Investment Glossary – Expenses
Spent money on a cup of coffee this morning? That’s an expense. Had to get a new windshield because some big truck on the highway kicked up a pebble that left a huge crack right in your line of sight? That’s an expense. Have to pay the mortgage every month until you finally get the house paid off 30 years from now, assuming everything else in your life goes right and your kids don’t get too expensive for you to care for and you never get laid off from your job and the cost of healthcare doesn’t become ridiculously expensive as you get older? Yup, that’s an expense too.
An expense is money that flows out of your household in order to pay for things you acquire. It’s pretty much the opposite of income, money that flows into your household for payment for things people buy from you. Both income and expenses can be for goods or services, so whether you’re talking about buying a bale of hay or paying someone to groom your cat, you’re receiving something in return. But once an expense occurs, you no longer have the money in your possession that you used to buy the good or service you chose.

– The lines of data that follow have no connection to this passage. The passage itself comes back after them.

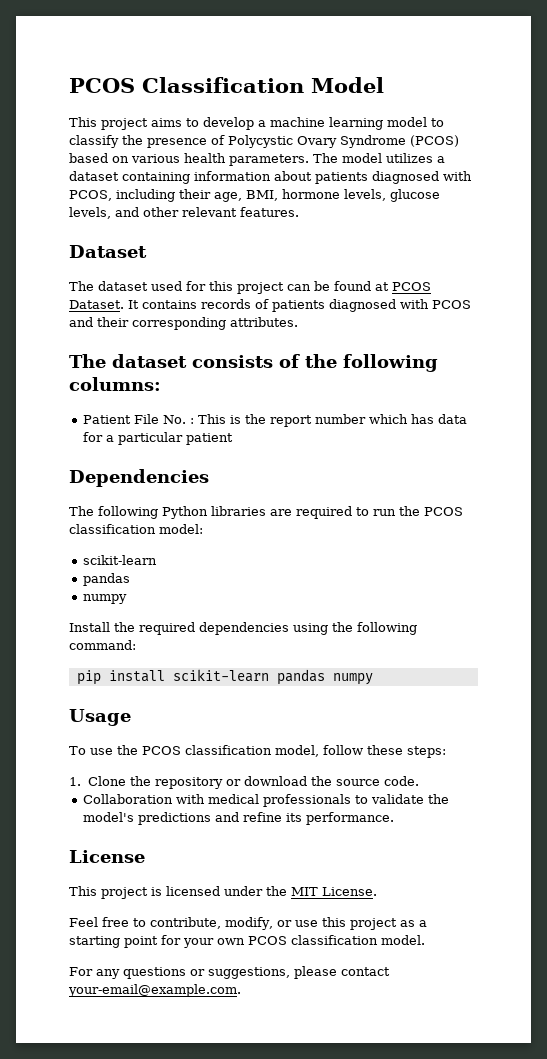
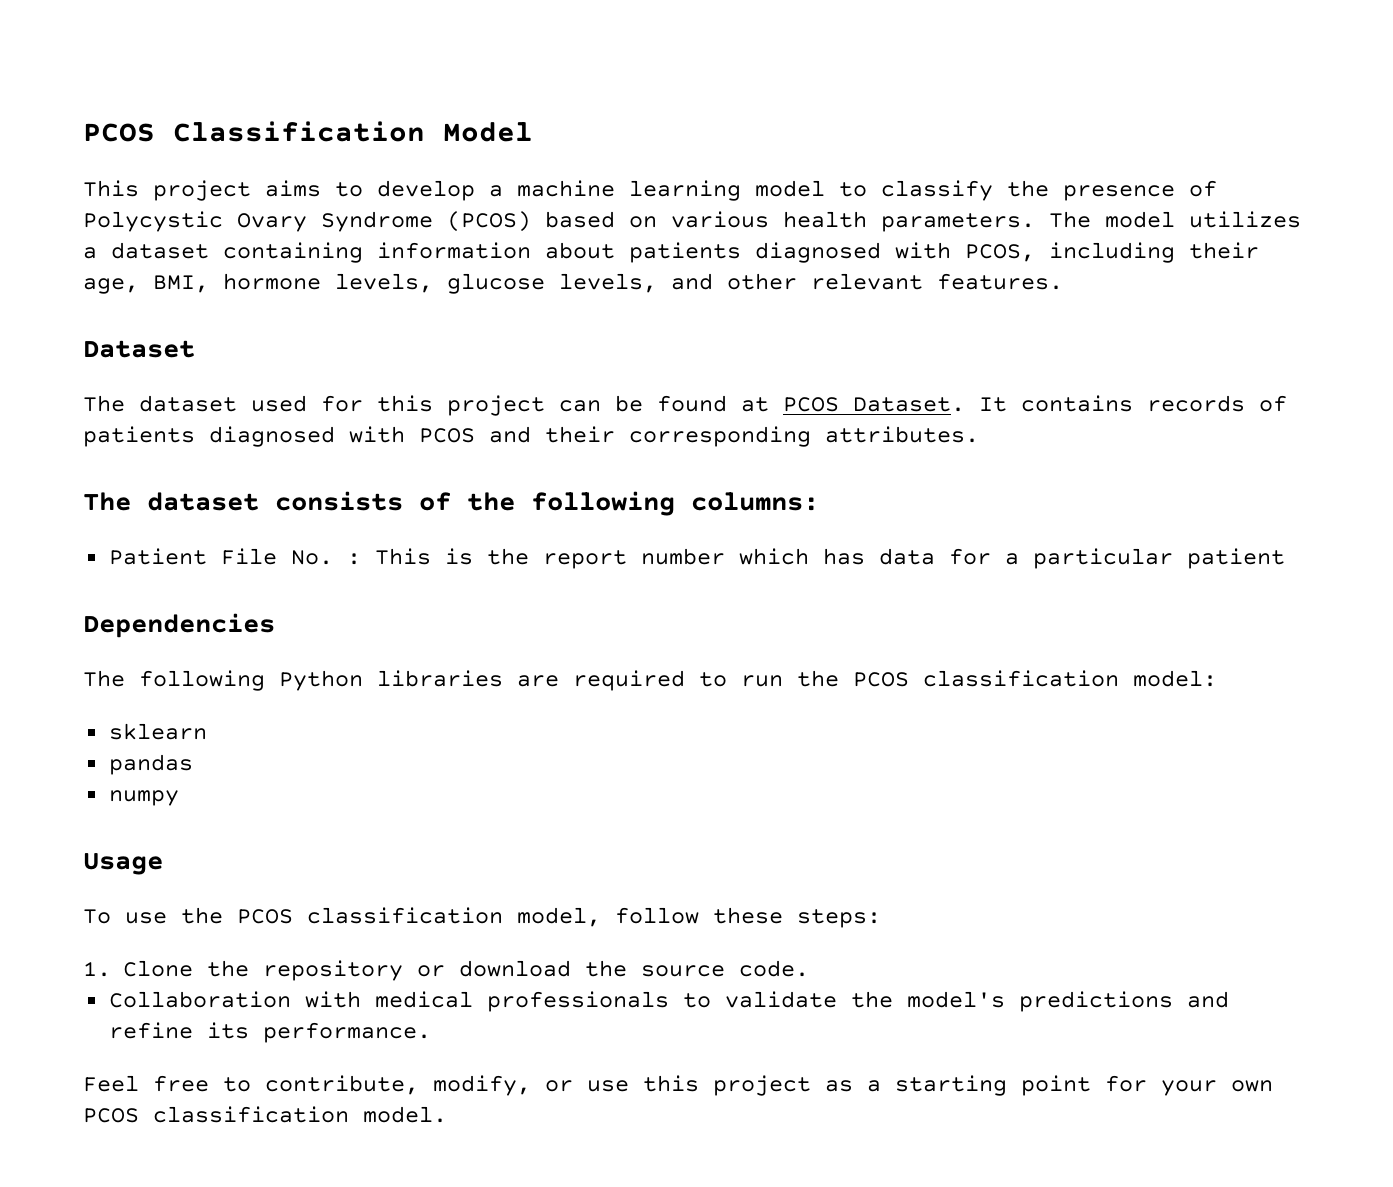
  The following Python libraries are required to run the PCOS classification model:
- scikit-learn
+ sklearn
- Install the required dependencies using the following command:
- pip install scikit-learn pandas numpy
- License
- This project is licensed under the MIT License.
- For any questions or suggestions, please contact your-email@example.com.

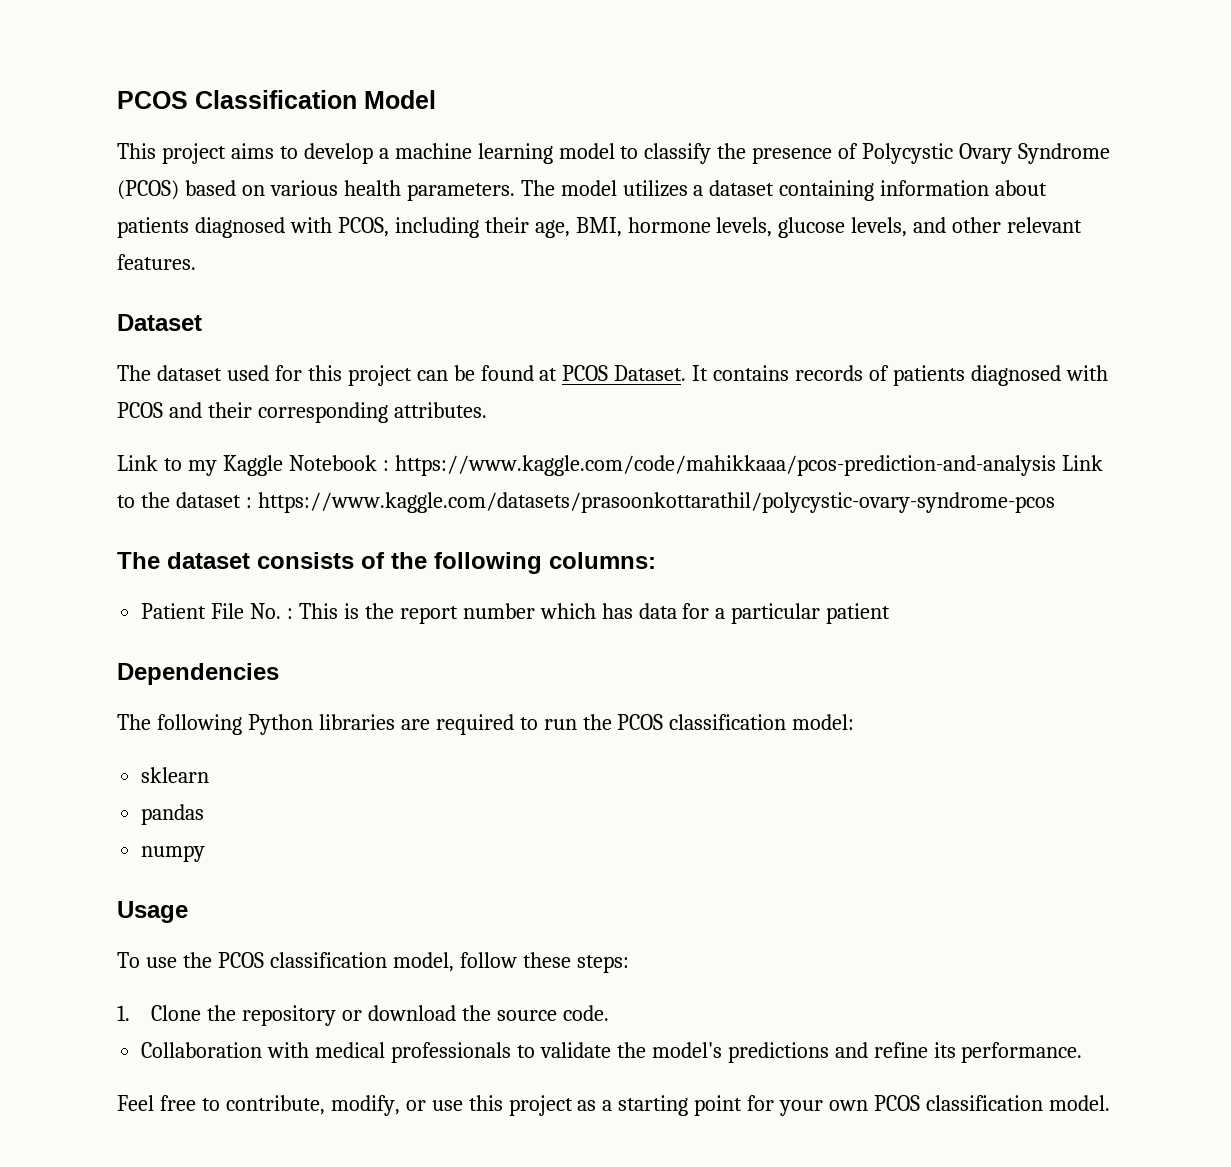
+ Link to my Kaggle Notebook : https://www.kaggle.com/code/mahikkaaa/pcos-prediction-and-analysis Link to the dataset : https://www.kaggle.com/datasets/prasoonkottarathil/polycystic-ovary-syndrome-pcos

Some expenses can be predictable, such as a mortgage, auto loan, or ridiculously expensive college tuition. They occur on a regular basis, have a payment amount that is predetermined by a contract you have signed, and are expected to be paid in full on a regular basis. When discussing how to build a budget, fixed and regular costs like this are often the first piece of the puzzle in determining where to spend your money on a regular basis. You may prefer to spend your money on going to waterparks or watching cheesy science-fiction movies, but prioritizing those types of things over putting a roof over your family’s head is going to have some long-term consequences that aren’t ideal, both on the financial side of things, as well as in what your personal life ends up looking like.
Other expenses can be unpredictable and vary from month to month.
Unforeseen medical costs for health issues you run into, car repairs, and home maintenance fall into this category. These also tend to be things that you need in order to keep necessities functioning in good order, but their frequency and amount may vary from month to month. Once again, these types of expenses should usually be prioritized over large amounts of cotton candy and buying a massive cartoon DVD collection, but your results may vary.
Now, you may think that by the time you’ve exhausted monthly fixed expenses and unexpected but necessary expenses that you’ve gotten to the point where you can spend freely on customized barbecue utensils and a lifetime supply of gumballs. But in doing so, you’re also inherently making a choice – and that choice is that your discretionary purchases come prior to your savings.
So rather than treating your savings as an afterthought, it may actually make sense to view it as an expense for the purpose of building your budget.
Saving for a down payment so you can buy a house? Get that money in before your gumballs. Trying to build up an emergency fund so you don’t have to tap your credit cards in the event of an emergency? Put it ahead of your DVD collection. Looking to sock money away into a 401(k) plan so you don’t have to work at some point in your life? Don’t go to the waterpark today. Savings isn’t a real expense in that the money stays in your control. But if you’ve ever heard the term “paying yourself first,” maybe if you view your savings as a payment you have to make, rather than simply holding onto whatever is left at the end of the day, it can help build the right mindset for a strong long-term savings strategy that can get your budget moving in the right direction.